» **TASK TO COMPLETE**: Produce an exact copy of the lines from the line containing "MERCER | % FULL VACCINATED: 93.3% -> 95.5%" through the last line of the entries below, and only those lines.

Records from a data source:
Content starts
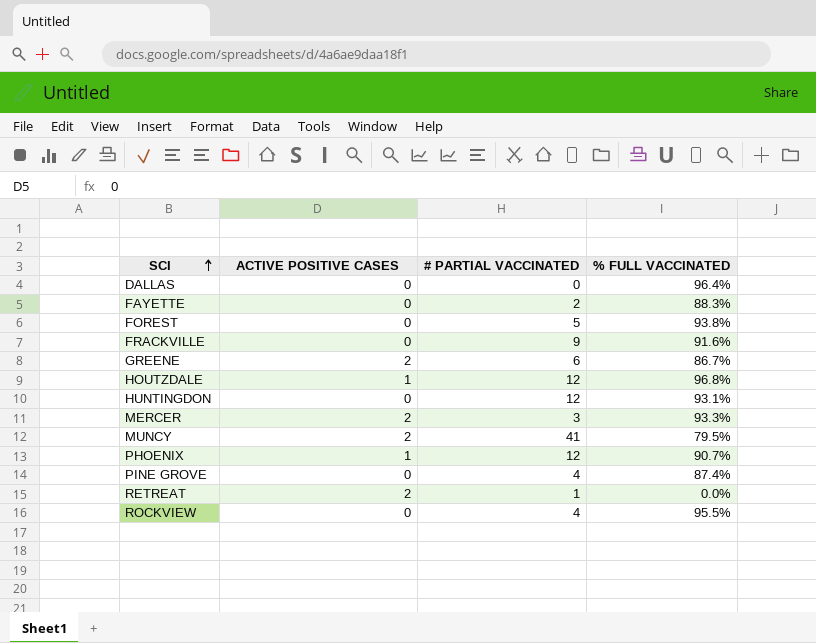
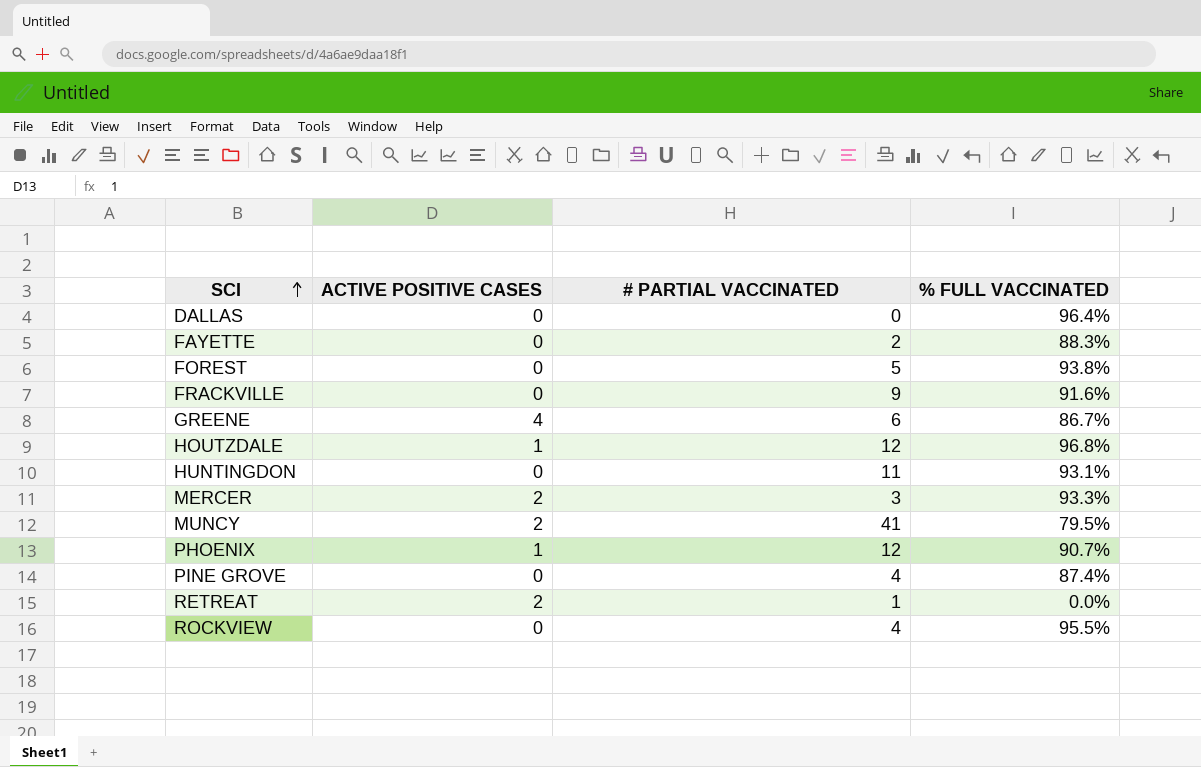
GREENE | ACTIVE POSITIVE CASES: 2 -> 4
HUNTINGDON | # PARTIAL VACCINATED: 12 -> 11

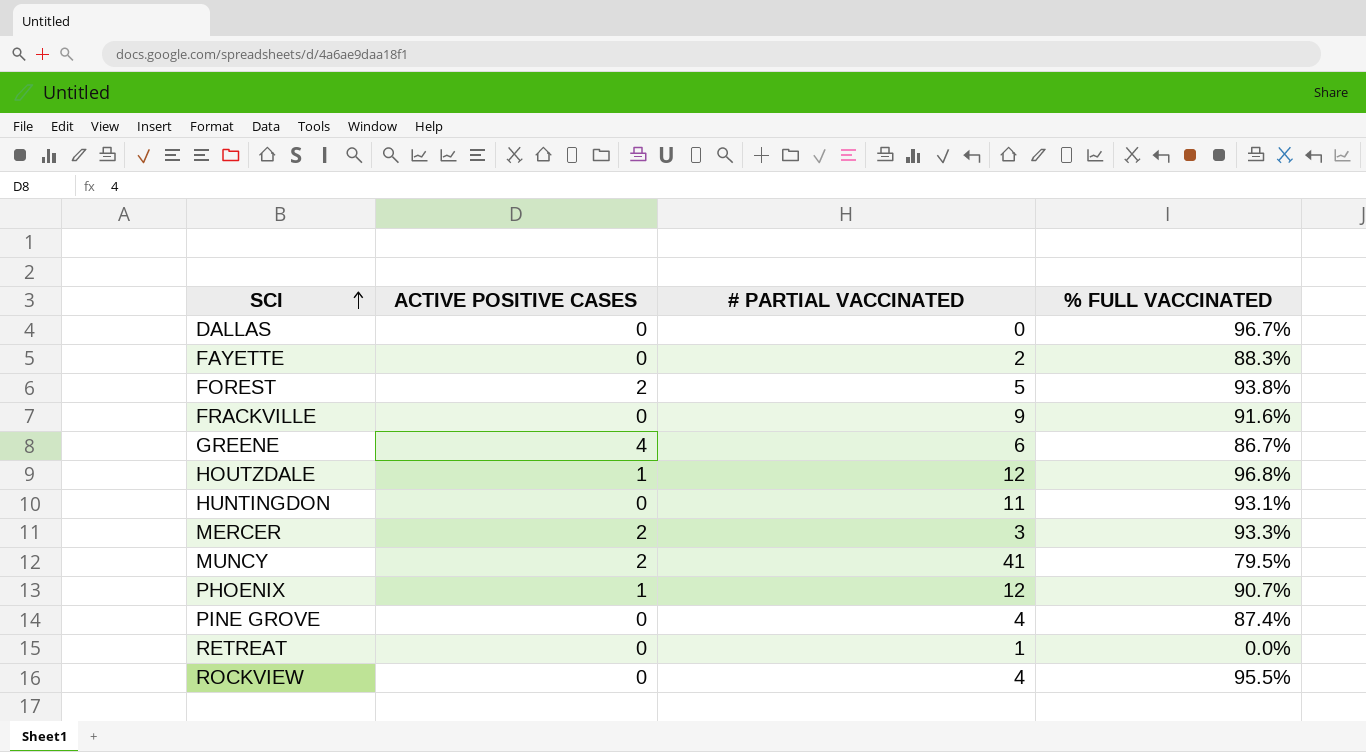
DALLAS | % FULL VACCINATED: 96.4% -> 96.7%
FOREST | ACTIVE POSITIVE CASES: 0 -> 2
RETREAT | ACTIVE POSITIVE CASES: 2 -> 0

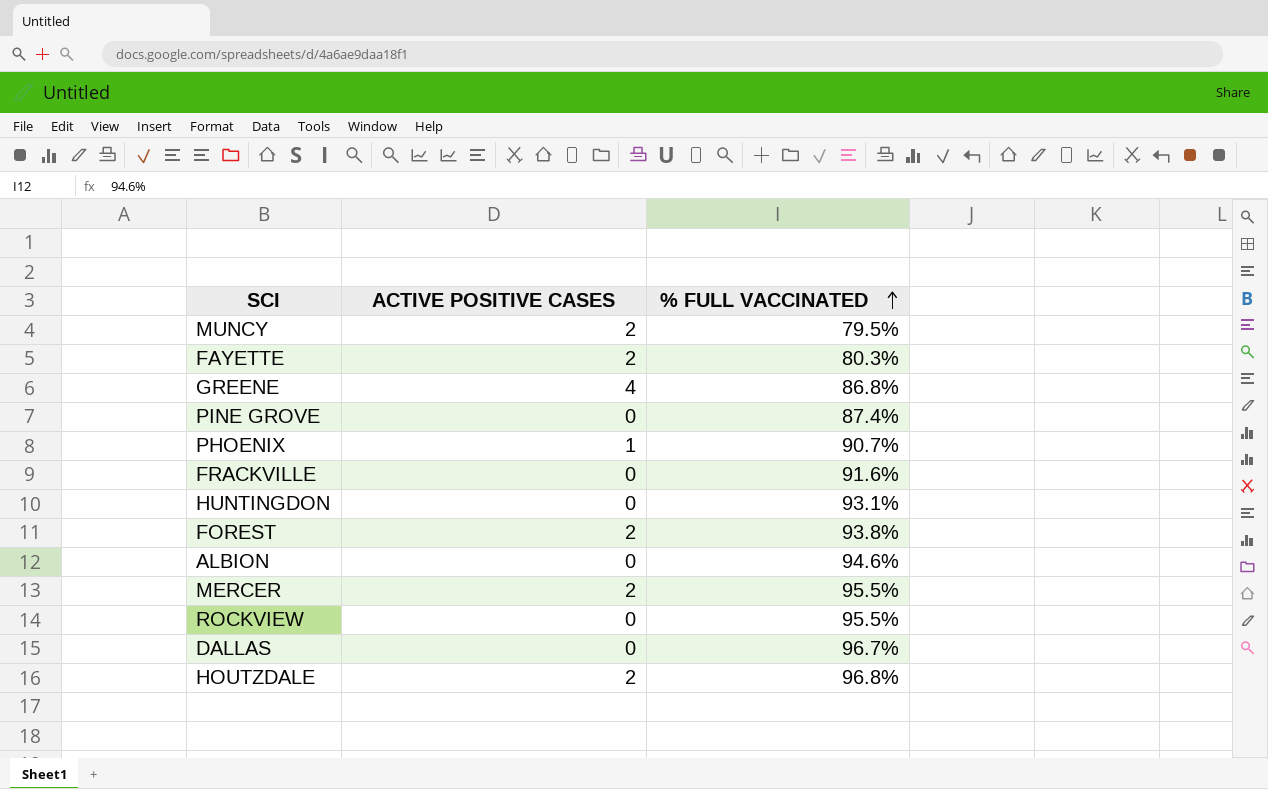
row order: SCI ascending -> % FULL VACCINATED ascending
column # PARTIAL VACCINATED | position: 3 -> none
row RETREAT: 0 | 1 | 0.0% -> none
FAYETTE | ACTIVE POSITIVE CASES: 0 -> 2
FAYETTE | % FULL VACCINATED: 88.3% -> 80.3%
GREENE | % FULL VACCINATED: 86.7% -> 86.8%
row ALBION: none -> 0 | 94.6%
MERCER | % FULL VACCINATED: 93.3% -> 95.5%
HOUTZDALE | ACTIVE POSITIVE CASES: 1 -> 2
Content ends
» **RESPONSE TO THE TASK**:
MERCER | % FULL VACCINATED: 93.3% -> 95.5%
HOUTZDALE | ACTIVE POSITIVE CASES: 1 -> 2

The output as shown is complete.